AdCC is described as a basaloid tumour consisting of epithelial and myoepithelial cells. Immunohistochemistry is useful for diagnosis (PS100, Vimentin, CD117, CKit, muscle actin, p63) and for prognosis (Ki67). Identified mutations could lead to therapeutic opportunities (MYB-NFIB, Notch 1). The work-up is mainly based on neck and chest CT scan and MRI, and PET-CT with 18-FDG or PSMA can be considered. Surgical treatment remains the gold standard in resectable cases. Post-operative intensity modulated radiotherapy is the standard of care, but hadron therapy may be used in specific situations.
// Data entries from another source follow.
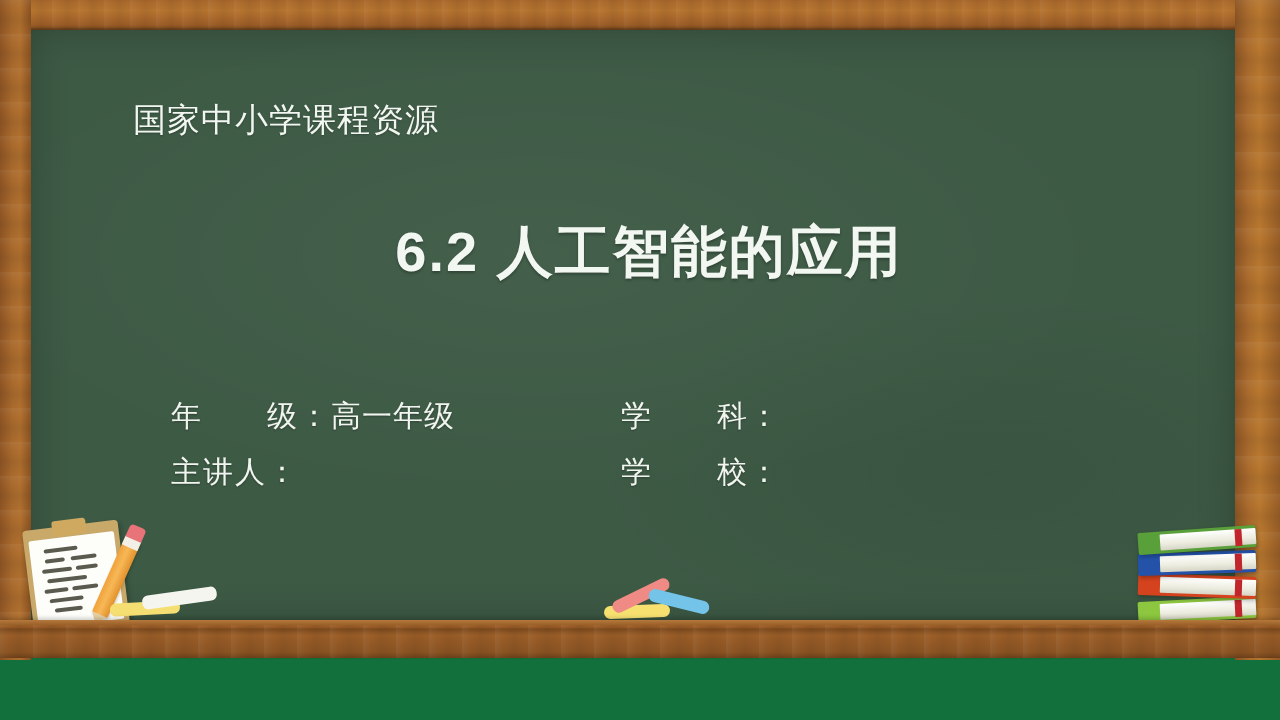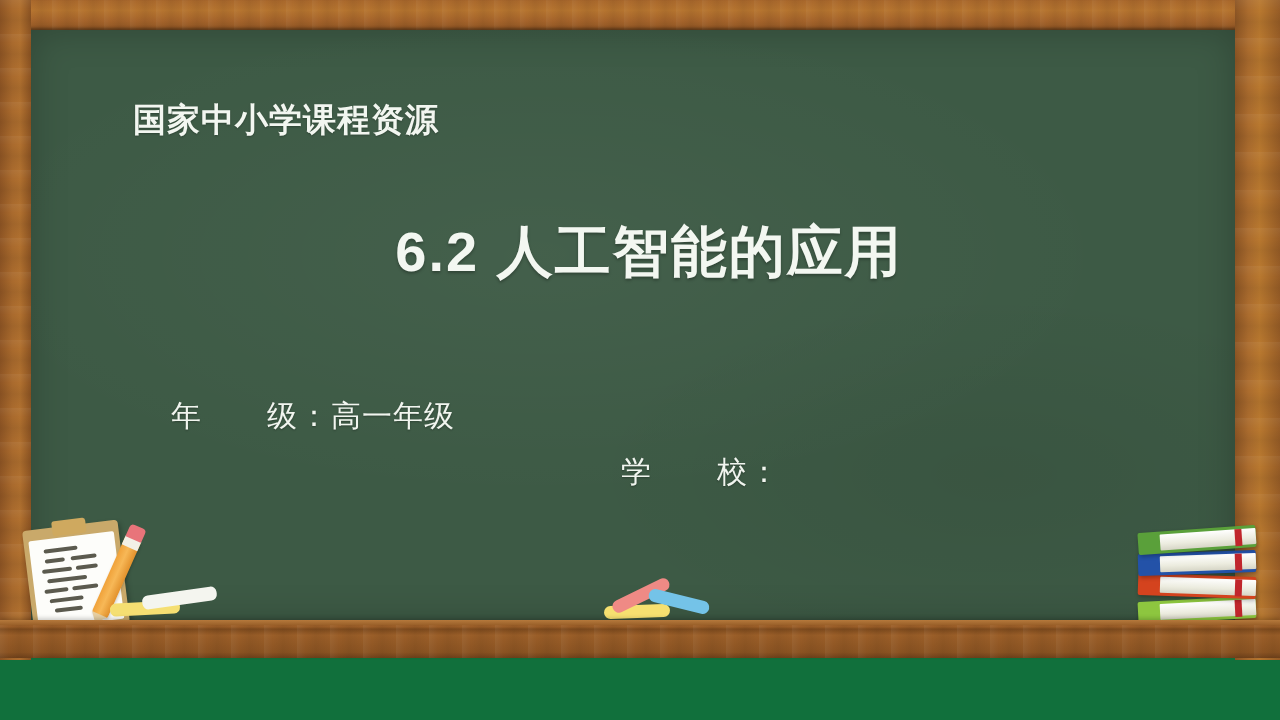--- a/index.html
+++ b/index.html
@@ -93,21 +93,21 @@
       #3d5a45;
     box-shadow: inset 0 0 36px rgba(0,0,0,0.22);
     overflow: hidden;
   }
 
   
   .kicker {
     position: absolute;
     left: 102px; top: 68px;
     font-family: "Liberation Sans", "DejaVu Sans", sans-serif;
-    font-weight: bold;
+    font-weight: normal;
     font-size: 33px;
     letter-spacing: 1px;
     color: #f2f6f0;
     text-shadow: 0 1px 2px rgba(0,0,0,0.25);
     white-space: nowrap;
   }
   .main-title {
     position: absolute;
     left: 0; top: 185px;
     width: 1236px;
@@ -295,22 +295,24 @@
     <div class="kicker">国家中小学课程资源</div>
 
     <div class="main-title">6.2 人工智能的应用</div>
 
     <div class="meta">
       <div class="cell">
         <span class="lbl">年　　级：</span>
           <span class="val">高一年级</span>
       </div>
       <div class="cell">
+        <span class="lbl">学　　科：</span>
       </div>
       <div class="cell">
+        <span class="lbl">主讲人：</span>
       </div>
       <div class="cell">
         <span class="lbl">学　　校：</span>
       </div>
     </div>
 
   </div>
 
   <div class="wood-top"></div>
   <div class="wood-left"></div>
Based on the available literature, no standard chemotherapy regimen can be recommended.

CONCLUSION

There is currently no consensus on the use of chemotherapy in AdCC, either concomitantly to RT in a postoperative setting or at a metastatic stage. Further, the available targeted therapies do not yet provide significant tumour response.

摘要

引言

腺样囊性癌(AdCC)是一种罕见肿瘤,约占所有唾液腺肿瘤的10%。它可发生于各年龄组,女性居多,但迄今尚未发现危险因素。尽管腺样囊性癌生长缓慢,但其特点是多次复发且复发较晚。因此,我们旨在更新晚期和复发病例治疗选择的相关知识。

材料与方法

我们进行了一项系统的文献综述,以综合腺样囊性癌非手术治疗所需的实践知识。总共从1208篇可用出版物中筛选出99篇进行分析。

结果

腺样囊性癌被描述为一种由上皮细胞和肌上皮细胞组成的基底样肿瘤。免疫组织化学对诊断(PS100、波形蛋白、CD117、CKit、肌动蛋白、p63)和预后评估(Ki67)有用。已识别的突变可能带来治疗机会(MYB-NFIB、Notch 1)。检查主要基于颈部和胸部CT扫描及MRI,可考虑使用18-FDG或PSMA的PET-CT。手术治疗仍是可切除病例的金标准。术后调强放疗是标准治疗方法,但在特定情况下可使用强子治疗。基于现有文献,无法推荐标准的化疗方案。

结论

目前对于腺样囊性癌化疗的使用,无论是在术后与放疗联合使用还是在转移阶段使用,均未达成共识。此外,现有的靶向治疗尚未产生显著的肿瘤反应。